Ein traumwandlerisch tönendes Debütalbum nahm im Herbst und Winter 2019/2020 die finnische Band EINVIGI auf, ließ es im folgenden Sommer von Jaime Gomez Arellano mastern, und im Dezember 2020 wurde es schließlich von Inverse Records als Digipak-CD veröffentlicht. Ob es dem finnischen Naturell und der "Größe" des Labels anzulasten ist, dass der Name EINVIGI bislang noch kaum außerhalb der Heimat die Runde machte? An der Musik auf "Sielulintu" jedenfalls kann es nicht liegen, denn die klingt für ein Debüt ungewöhnlich reif und - trotz schwarzmetallischer Stilelemente - erfreulich hell.
Der Einstieg mit "Soturin Uni" gerät zunächst freundlich entspannt und entspricht der sonnigen Stimmung des Bandphotos auf dem Backcover. Erst nach drei Minuten ertönt harscher Gesang über dem chilligen Post Metal, der bald auch um harmonischen Chorgesang ergänzt wird. Das klingt bereits mehr als nett - und abwechslungsreich.

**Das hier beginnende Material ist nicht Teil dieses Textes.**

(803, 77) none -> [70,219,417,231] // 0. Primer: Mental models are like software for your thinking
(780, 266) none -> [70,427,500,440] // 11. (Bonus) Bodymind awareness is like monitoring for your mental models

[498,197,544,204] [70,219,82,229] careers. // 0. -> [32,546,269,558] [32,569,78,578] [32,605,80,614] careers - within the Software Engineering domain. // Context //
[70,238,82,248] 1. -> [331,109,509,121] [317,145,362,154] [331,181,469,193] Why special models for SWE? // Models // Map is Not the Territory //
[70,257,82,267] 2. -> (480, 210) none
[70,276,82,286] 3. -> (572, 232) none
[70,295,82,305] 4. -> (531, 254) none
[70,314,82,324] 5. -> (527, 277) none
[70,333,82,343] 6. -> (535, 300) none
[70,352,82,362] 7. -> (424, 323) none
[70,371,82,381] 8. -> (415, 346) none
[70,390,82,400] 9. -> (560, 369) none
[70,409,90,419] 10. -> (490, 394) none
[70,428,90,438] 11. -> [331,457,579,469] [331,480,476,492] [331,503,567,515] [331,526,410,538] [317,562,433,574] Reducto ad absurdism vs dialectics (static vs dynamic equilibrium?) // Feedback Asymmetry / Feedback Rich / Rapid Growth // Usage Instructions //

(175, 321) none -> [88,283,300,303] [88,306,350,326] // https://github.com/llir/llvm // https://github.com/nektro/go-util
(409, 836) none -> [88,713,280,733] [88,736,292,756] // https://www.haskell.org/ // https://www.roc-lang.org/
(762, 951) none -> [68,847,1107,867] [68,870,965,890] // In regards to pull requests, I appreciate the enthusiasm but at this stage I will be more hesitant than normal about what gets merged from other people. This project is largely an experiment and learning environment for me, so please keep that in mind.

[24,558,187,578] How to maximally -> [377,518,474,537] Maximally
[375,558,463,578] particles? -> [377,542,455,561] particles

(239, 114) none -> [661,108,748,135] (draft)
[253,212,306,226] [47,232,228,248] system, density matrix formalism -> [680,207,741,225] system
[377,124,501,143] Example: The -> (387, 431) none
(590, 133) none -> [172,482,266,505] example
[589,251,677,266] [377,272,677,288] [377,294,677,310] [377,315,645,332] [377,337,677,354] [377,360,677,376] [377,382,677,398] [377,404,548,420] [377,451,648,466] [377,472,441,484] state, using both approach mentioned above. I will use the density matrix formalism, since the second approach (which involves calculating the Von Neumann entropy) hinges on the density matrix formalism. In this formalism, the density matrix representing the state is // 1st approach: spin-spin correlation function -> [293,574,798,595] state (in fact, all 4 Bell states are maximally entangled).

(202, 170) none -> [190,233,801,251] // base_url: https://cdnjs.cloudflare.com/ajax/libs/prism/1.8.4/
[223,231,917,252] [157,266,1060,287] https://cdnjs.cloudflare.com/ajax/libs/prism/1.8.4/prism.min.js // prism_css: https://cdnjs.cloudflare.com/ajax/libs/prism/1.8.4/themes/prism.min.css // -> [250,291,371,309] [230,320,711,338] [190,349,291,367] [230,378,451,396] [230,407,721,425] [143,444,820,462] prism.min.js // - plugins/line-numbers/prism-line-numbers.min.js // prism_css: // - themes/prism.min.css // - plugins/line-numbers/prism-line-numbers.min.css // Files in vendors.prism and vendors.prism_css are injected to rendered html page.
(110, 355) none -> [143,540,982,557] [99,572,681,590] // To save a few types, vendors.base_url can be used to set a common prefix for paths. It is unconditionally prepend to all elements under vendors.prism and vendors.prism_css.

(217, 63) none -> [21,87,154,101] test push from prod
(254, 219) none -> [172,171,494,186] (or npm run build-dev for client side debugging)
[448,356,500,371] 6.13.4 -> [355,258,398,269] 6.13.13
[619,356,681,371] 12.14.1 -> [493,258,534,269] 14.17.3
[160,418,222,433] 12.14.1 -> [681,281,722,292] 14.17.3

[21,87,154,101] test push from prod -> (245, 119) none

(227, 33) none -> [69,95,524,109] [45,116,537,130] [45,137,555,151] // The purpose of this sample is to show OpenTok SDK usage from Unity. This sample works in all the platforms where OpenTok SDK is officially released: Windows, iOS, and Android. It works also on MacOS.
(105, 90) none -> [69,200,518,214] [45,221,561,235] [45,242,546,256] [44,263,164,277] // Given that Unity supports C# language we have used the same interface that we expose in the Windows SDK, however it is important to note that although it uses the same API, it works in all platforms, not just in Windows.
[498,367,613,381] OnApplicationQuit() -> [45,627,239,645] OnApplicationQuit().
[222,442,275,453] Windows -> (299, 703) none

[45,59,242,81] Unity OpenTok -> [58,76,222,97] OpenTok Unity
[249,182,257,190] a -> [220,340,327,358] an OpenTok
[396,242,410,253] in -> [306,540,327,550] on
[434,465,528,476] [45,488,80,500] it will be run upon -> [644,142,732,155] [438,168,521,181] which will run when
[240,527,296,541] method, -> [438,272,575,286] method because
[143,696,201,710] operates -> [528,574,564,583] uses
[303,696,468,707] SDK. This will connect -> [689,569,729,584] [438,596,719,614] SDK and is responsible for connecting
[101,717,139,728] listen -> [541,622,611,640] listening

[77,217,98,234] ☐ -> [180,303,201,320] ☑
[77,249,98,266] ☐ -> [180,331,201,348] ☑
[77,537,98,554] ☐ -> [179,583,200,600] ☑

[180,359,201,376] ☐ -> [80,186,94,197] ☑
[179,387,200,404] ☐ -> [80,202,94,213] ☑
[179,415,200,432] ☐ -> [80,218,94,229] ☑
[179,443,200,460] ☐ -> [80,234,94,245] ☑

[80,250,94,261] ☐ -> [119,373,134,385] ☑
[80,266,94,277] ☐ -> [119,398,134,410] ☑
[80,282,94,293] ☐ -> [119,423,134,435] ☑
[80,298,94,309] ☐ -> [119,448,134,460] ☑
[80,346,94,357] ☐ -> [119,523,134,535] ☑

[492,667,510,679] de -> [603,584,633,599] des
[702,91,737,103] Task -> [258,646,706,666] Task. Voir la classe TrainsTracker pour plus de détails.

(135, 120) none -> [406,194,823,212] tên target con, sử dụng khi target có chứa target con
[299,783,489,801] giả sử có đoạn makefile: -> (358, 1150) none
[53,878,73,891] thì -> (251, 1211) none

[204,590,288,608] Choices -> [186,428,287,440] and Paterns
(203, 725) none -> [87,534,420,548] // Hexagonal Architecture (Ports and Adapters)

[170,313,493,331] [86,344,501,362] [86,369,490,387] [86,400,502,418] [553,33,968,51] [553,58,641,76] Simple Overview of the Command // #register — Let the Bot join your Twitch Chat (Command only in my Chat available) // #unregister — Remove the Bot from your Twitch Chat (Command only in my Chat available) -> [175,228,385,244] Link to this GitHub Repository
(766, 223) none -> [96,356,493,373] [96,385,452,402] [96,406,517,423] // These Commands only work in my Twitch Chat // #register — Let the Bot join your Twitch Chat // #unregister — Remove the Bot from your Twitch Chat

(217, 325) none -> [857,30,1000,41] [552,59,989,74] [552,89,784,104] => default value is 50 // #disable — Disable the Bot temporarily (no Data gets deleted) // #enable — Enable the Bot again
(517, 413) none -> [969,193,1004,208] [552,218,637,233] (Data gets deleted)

Alter Schwe... Finne, was geht da bloß ab? Der zweite Song "Alltarille" geht vehementer zum Angriff über als alles, was wir bisher von Klimt1918 gehört haben, erinnert jedoch zunächst an die erhebendsten Melodien der Italiener, wobei das Schlagzeugspiel von Henri Sund so wuchtig ist, dass es die Nummer fast schon ein bisschen zu zerhacken droht. Doch eben nur fast - denn der ziemlich grandiose Blackgaze-Beginn wird vom Quartett zu einem epischen Metal-Hammer ausgebaut, der von atmosphärischen Passagen umschlossen wird. Wenn Ihr Euch jetzt fragt, ob es sich nun um soften Postrock / Blackgaze oder um kraftvollen Metal handelt, dann tut Euch einfach den Gefallen, und hört es Euch selbst an. Und wenn Ihr denkt, dass der Song hier und da irgendwie auch poppig klingt: Ja, das habe ich auch gedacht, bis einmal mehr der harrsche Gesang an Häive erinnert. Was für eine grandiose Nummer!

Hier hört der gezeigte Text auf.